**Assignment**
Locate, in the data below, the line that contains "[126,386,232,398] and maintainability" and the line that contains "[184,450,231,460] services ->"; reproduce exactly those two lines and every line between them, nothing more.

———

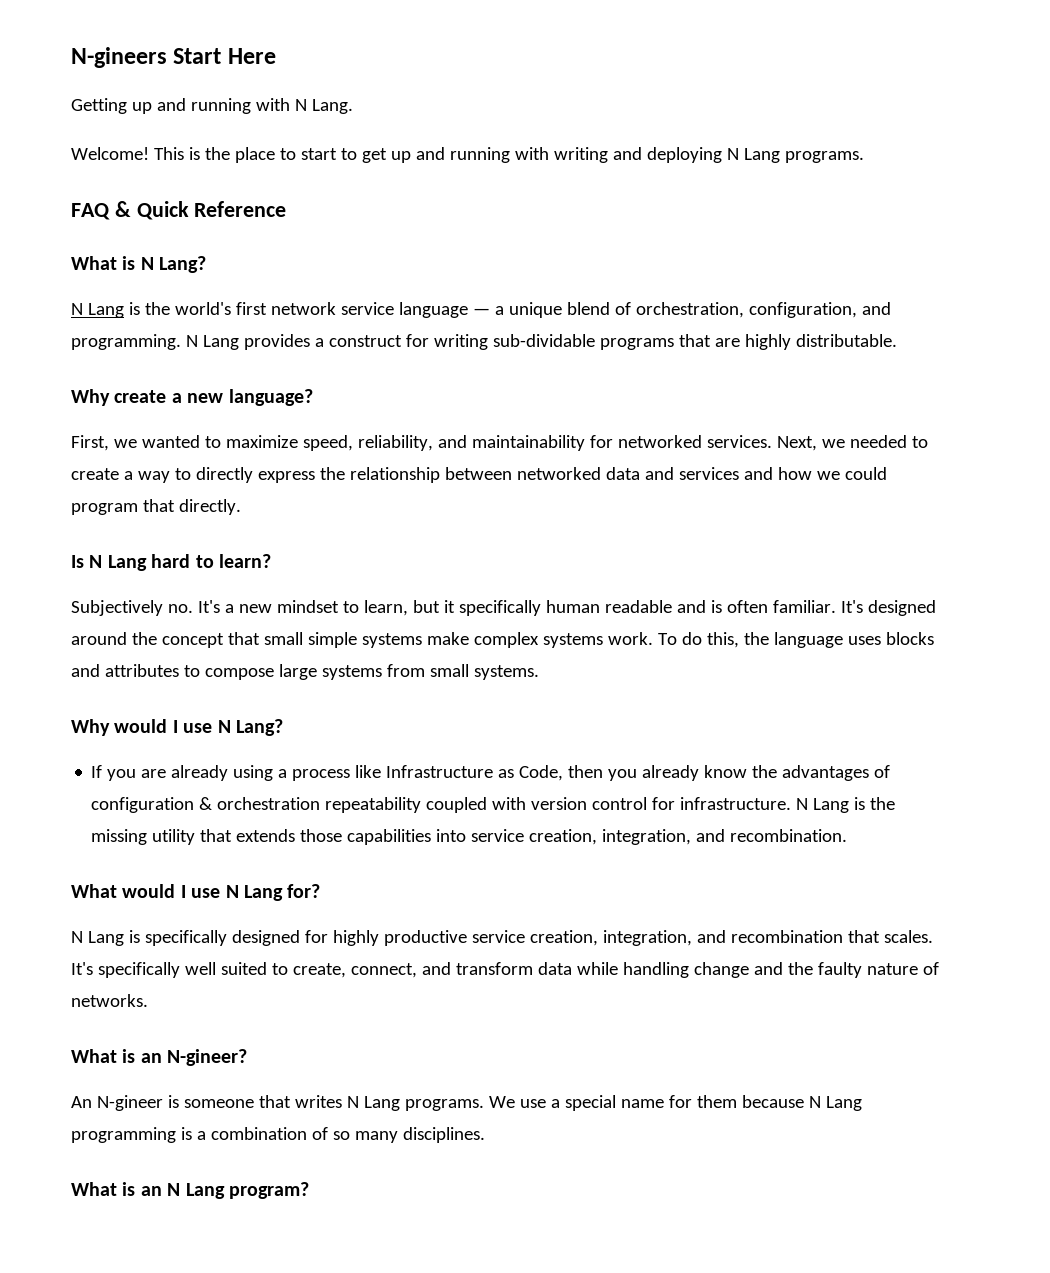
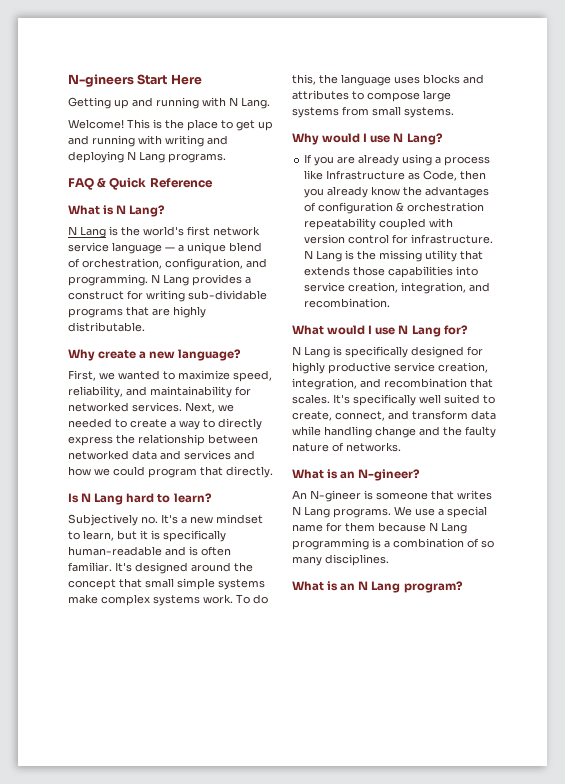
[300,148,357,160] start to -> (233, 124) none
[458,600,672,616] specifically human readable -> [151,530,226,542] [68,546,162,556] is specifically human-readable

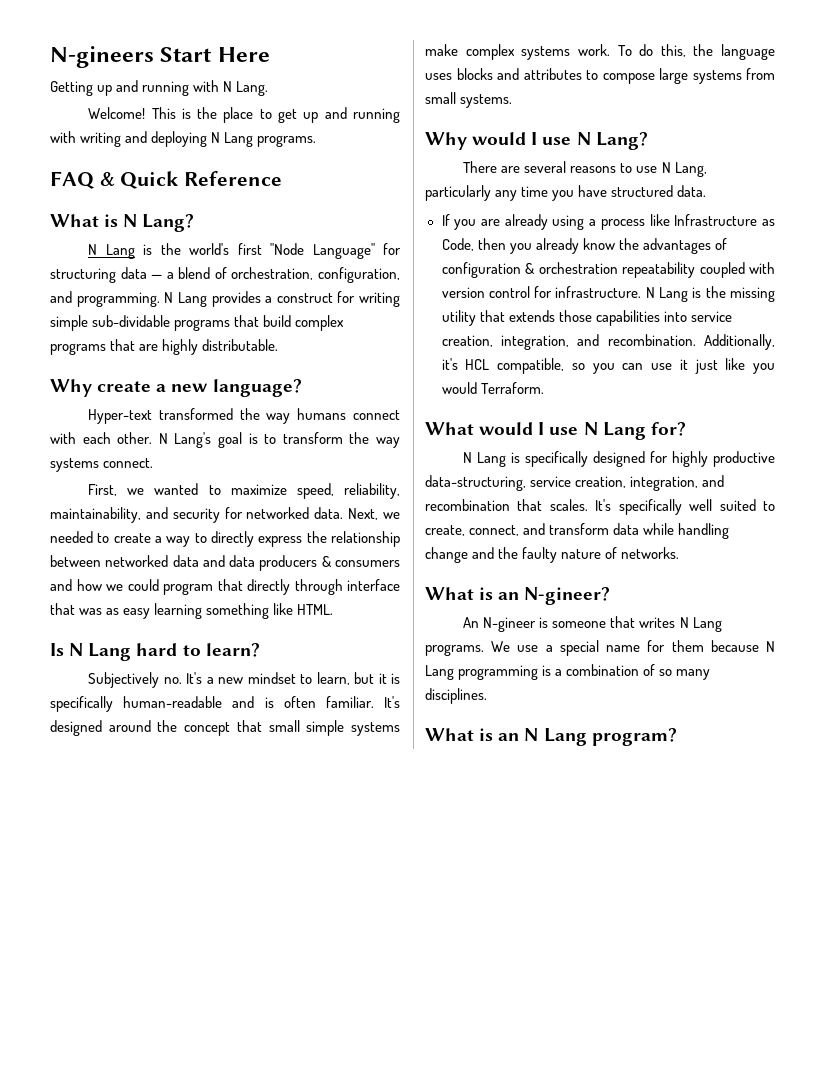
[213,226,260,236] [68,242,162,254] network service language -> [270,243,401,259] [50,267,147,283] "Node Language" for structuring data
[187,242,226,254] unique -> (174, 275) none
(185, 296) none -> [50,315,88,331] simple
(149, 311) none -> [263,315,345,331] [50,339,136,355] build complex programs that
(242, 355) none -> [88,408,400,424] [50,432,400,448] [50,458,154,472] // Hyper-text transformed the way humans connect with each other. N Lang's goal is to transform the way systems connect.
[126,386,232,398] and maintainability -> [50,507,220,523] maintainability, and security
[132,402,182,412] services. -> [314,507,344,519] data.
[184,450,231,460] services -> [229,555,400,571] data producers & consumers
[226,466,273,478] directly. -> [247,579,400,595] [50,603,334,619] directly through interface that was as easy learning something like HTML.
(443, 139) none -> [463,161,707,177] [425,185,707,201] // There are several reasons to use N Lang, particularly any time you have structured data.
(391, 303) none -> [704,334,775,350] [441,358,775,374] [441,382,544,394] Additionally, it's HCL compatible, so you can use it just like you would Terraform.
(391, 368) none -> [425,475,526,491] data-structuring,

———

**Reply**
[126,386,232,398] and maintainability -> [50,507,220,523] maintainability, and security
[132,402,182,412] services. -> [314,507,344,519] data.
[184,450,231,460] services -> [229,555,400,571] data producers & consumers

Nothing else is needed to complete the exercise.